[Brief]:
Please reproduce the entries below exactly, omitting any images they contain.

[Supplied data]:
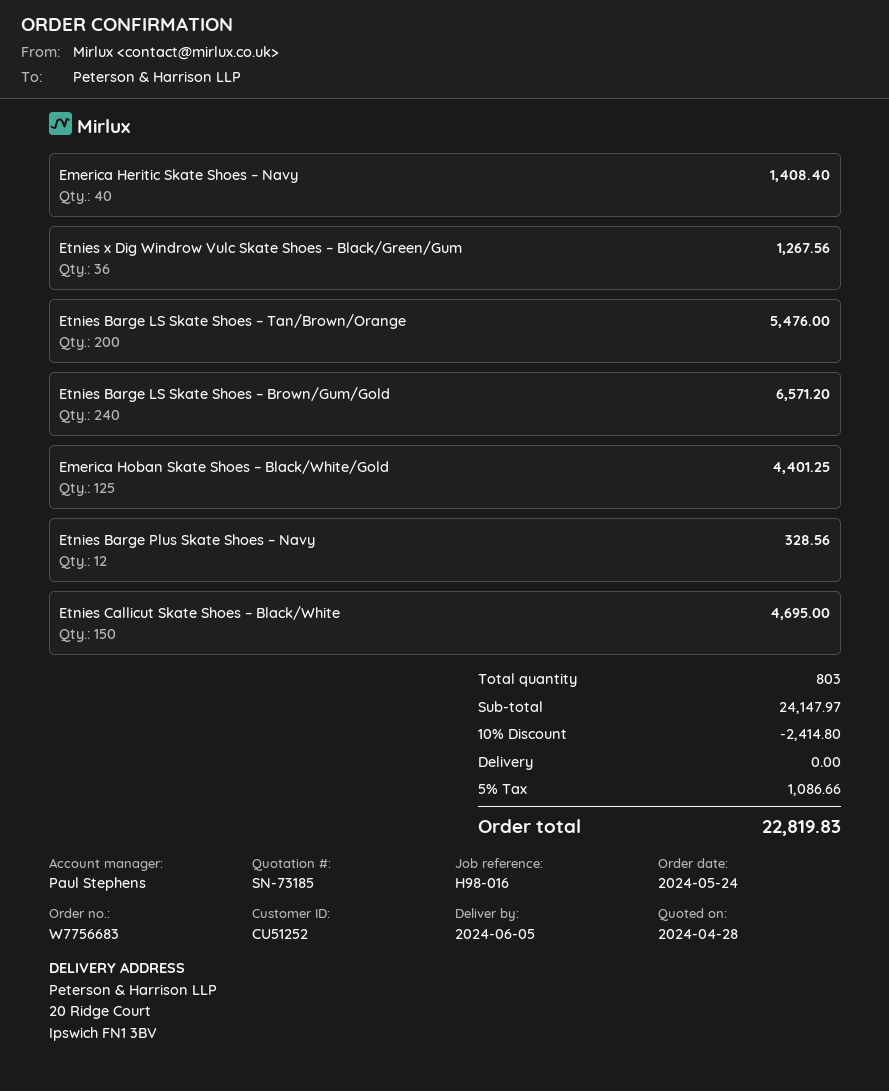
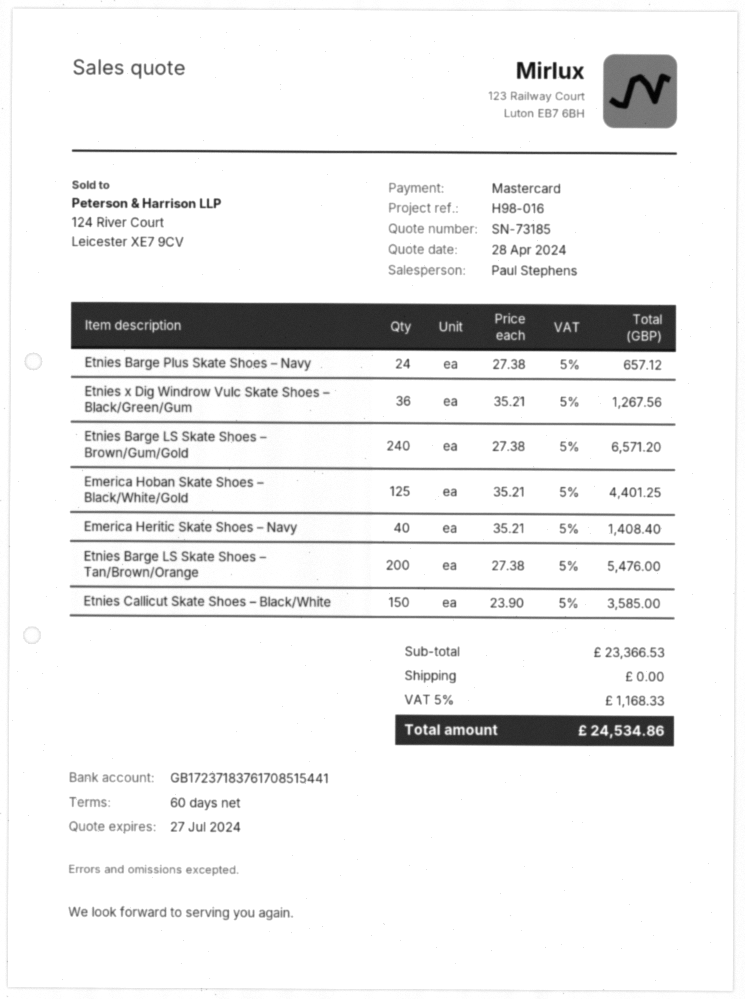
Etnies Barge Plus Skate Shoes – Navy: 12 for 328.56 -> 24 for 657.12
Etnies Callicut Skate Shoes – Black/White: 150 for 4695.00 -> 150 for 3585.00
subtotal: 24147.97 -> 23366.53
discount: 10% = 2414.80 -> none
tax: 5% = 1086.66 -> 5% = 1168.33
total: 22819.83 -> 24534.86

[Result of this exercise]:
Etnies Barge Plus Skate Shoes – Navy: 12 for 328.56 -> 24 for 657.12
Etnies Callicut Skate Shoes – Black/White: 150 for 4695.00 -> 150 for 3585.00
subtotal: 24147.97 -> 23366.53
discount: 10% = 2414.80 -> none
tax: 5% = 1086.66 -> 5% = 1168.33
total: 22819.83 -> 24534.86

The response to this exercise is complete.